* Task directions: Output exactly the lines below, starting with the line that has "[309,685,418,703] Instead use" and going on through the line that has "[912,762,1033,776] instead of", both included, and no other lines.

* Study material:
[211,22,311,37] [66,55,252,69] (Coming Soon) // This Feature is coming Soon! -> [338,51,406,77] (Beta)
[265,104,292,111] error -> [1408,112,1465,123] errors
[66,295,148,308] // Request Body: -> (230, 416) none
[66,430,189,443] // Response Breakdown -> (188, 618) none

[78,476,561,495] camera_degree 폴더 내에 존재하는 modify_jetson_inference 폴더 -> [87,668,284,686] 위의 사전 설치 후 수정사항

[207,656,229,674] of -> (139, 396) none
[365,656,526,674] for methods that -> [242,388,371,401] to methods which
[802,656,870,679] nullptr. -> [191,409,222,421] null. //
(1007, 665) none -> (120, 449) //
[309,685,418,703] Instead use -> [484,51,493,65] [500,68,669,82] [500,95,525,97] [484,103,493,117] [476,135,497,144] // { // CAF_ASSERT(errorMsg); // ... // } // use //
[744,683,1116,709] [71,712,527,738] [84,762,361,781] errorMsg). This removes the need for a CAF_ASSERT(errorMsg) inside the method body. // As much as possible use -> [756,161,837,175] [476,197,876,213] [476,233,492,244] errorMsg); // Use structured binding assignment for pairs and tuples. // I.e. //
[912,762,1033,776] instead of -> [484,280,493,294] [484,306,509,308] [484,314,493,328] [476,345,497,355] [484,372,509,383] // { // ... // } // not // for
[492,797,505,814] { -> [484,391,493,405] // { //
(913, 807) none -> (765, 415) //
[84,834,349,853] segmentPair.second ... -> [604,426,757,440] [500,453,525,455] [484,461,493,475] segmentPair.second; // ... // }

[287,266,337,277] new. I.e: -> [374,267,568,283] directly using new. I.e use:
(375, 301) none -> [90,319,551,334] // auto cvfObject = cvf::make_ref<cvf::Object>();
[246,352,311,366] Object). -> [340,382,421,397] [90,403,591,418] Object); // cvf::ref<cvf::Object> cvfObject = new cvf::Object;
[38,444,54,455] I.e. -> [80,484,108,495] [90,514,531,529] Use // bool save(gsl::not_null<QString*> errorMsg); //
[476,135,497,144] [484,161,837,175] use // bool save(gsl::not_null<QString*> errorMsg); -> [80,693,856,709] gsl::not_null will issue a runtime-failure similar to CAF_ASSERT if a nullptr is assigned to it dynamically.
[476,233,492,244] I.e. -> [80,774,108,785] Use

* Exercise output:
[309,685,418,703] Instead use -> [484,51,493,65] [500,68,669,82] [500,95,525,97] [484,103,493,117] [476,135,497,144] // { // CAF_ASSERT(errorMsg); // ... // } // use //
[744,683,1116,709] [71,712,527,738] [84,762,361,781] errorMsg). This removes the need for a CAF_ASSERT(errorMsg) inside the method body. // As much as possible use -> [756,161,837,175] [476,197,876,213] [476,233,492,244] errorMsg); // Use structured binding assignment for pairs and tuples. // I.e. //
[912,762,1033,776] instead of -> [484,280,493,294] [484,306,509,308] [484,314,493,328] [476,345,497,355] [484,372,509,383] // { // ... // } // not // for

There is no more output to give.